Snowflake database loading utility with Scrapy integration

Overview

Snowflake Stage Exporter

Snowflake database loading utility with Scrapy integration.
Meant for streaming ingestion of JSON serializable objects into Snowflake stages and tables.

Installation

> pip install git+https://github.com/hermit-crab/snowflake-stage-exporter.git

Basic example

from snowflake_stage_exporter import SnowflakeStageExporter

with SnowflakeStageExporter(
    user='...',
    password='...',
    account='...',
    table_path='MY_DATABASE.PUBLIC.{item_type_name}',
) as exporter:
    exporter.export_item({'name': 'Jack', 'salary': 100}, item_type_name='employee')
    exporter.export_item({'name': 'Sal', 'salary': 90, 'extra_info': {'age': 20}}, item_type_name='employee')
    exporter.export_item({'title': 'Steel Grill', 'price': 5.5}, item_type_name='product')
    exporter.finish_export()  # flushes all stage buffers, creates tables and populates them with data inside stages

After you call finish() 2 tables will be created: EMPLOYEE (2 rows, 3 columns) and PRODUCT (1 row, 2 columns) located inside database MY_DATABASE and database schema PUBLIC (Snowflake default database schema).

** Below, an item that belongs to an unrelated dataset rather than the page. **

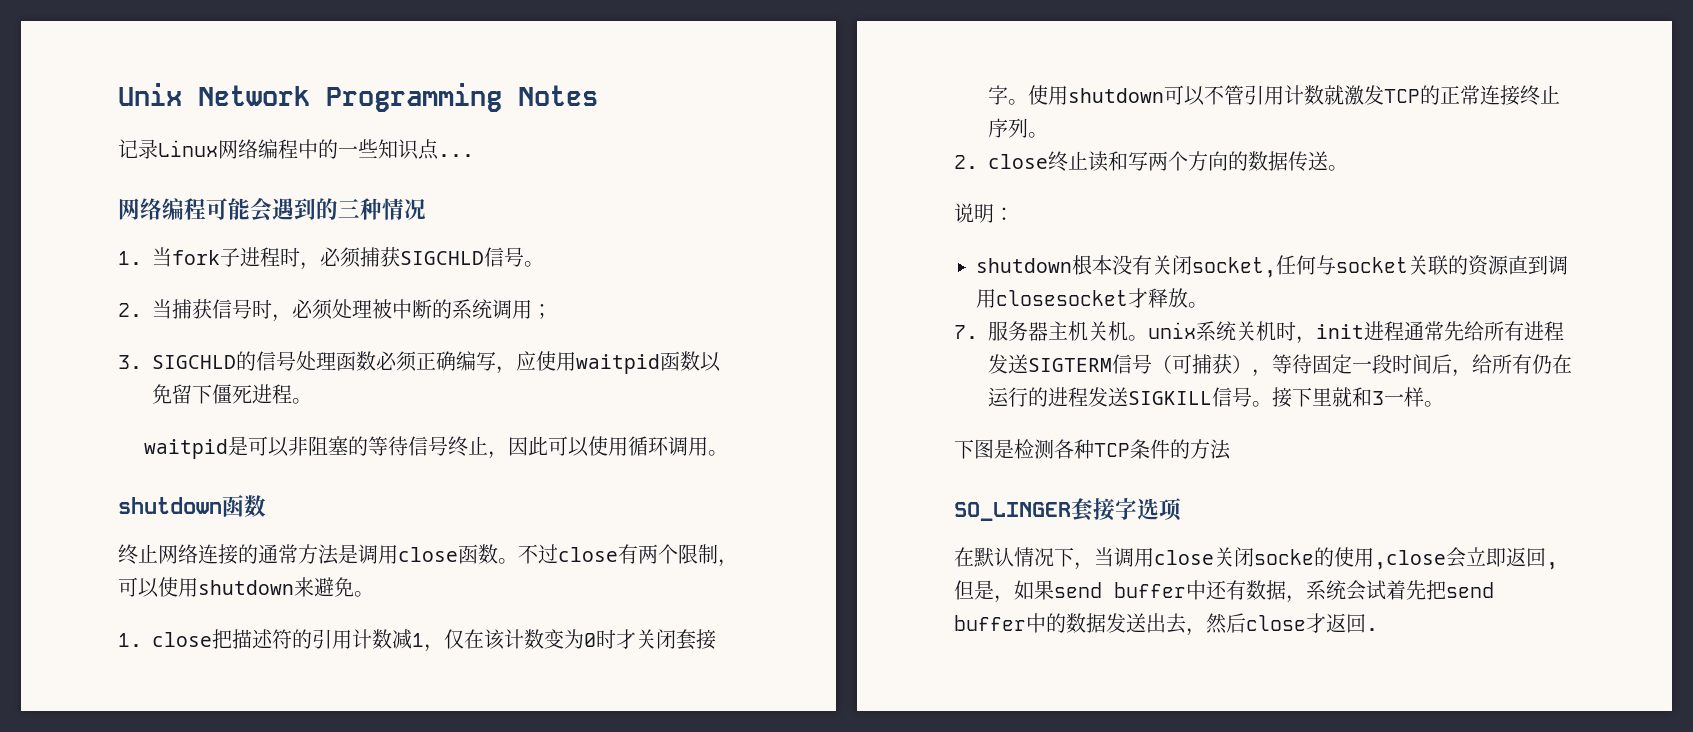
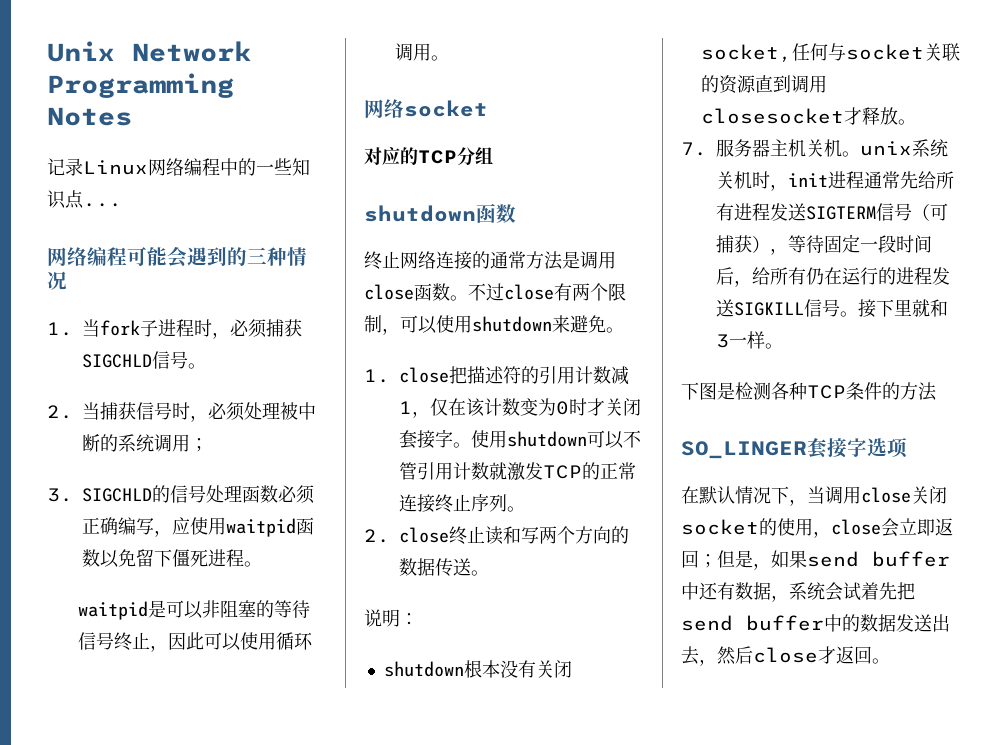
(728, 453) none -> [364,99,488,118] [364,147,493,166] // 网络socket // 对应的TCP分组
[1254,547,1446,570] socke的使用,close -> [681,518,881,538] socket的使用，close
[1546,562,1558,570] , -> [699,554,717,568] ；
[1366,628,1378,631] . -> [872,658,890,664] 。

Same thing achieved via Scrapy integration.

How this works

For each object that you feed into the exporter it will write it into a local buffer (temporary JSON file). Once a configurable maximum buffer size is reached the file is uploaded to Snowflake internal stage via PUT statement. Upon the end of the execution exporter will create all specified tables then instruct Snowflake to populate each table from every staged JSON file via COPY INTO

statements

  • If you output to multiple tables then a buffer is maintained for each.
  • Alternatively you can create / populate tables as soon as the buffers are flushed via *_on parameters described below.
  • *_on parameters also allow you to disable any table creation / population and just deal with the stages yourself.
  • For table creation the exporter will try to figure out column types dynamically during execution, otherwise you can pass them explicitly via parameter.

Why "Stages"?

The use of local buffers and stages opposed to typical SQL INSERT statements is motivated largely by Snowflake performance implications and their billing model (see https://community.snowflake.com/s/question/0D50Z00008JpBymSAF/implications-of-multiple-insert-statements-vs-copy-into).

An illustrative example can be a long running Scrapy / ScrapyCloud job that constantly outputs data. If the job was to keep the connection constantly executing the INSERTs - Snowflake would also keep the warehouse running / consuming the credits for the entire duration of the job.

Secondary consideration was for allowing the user to be able to work with purely just the stages like one would work with S3 or similar blob file storage. This covers cases when user would needs their own sophisticated table management approach and simply wants a convenient place to store raw data.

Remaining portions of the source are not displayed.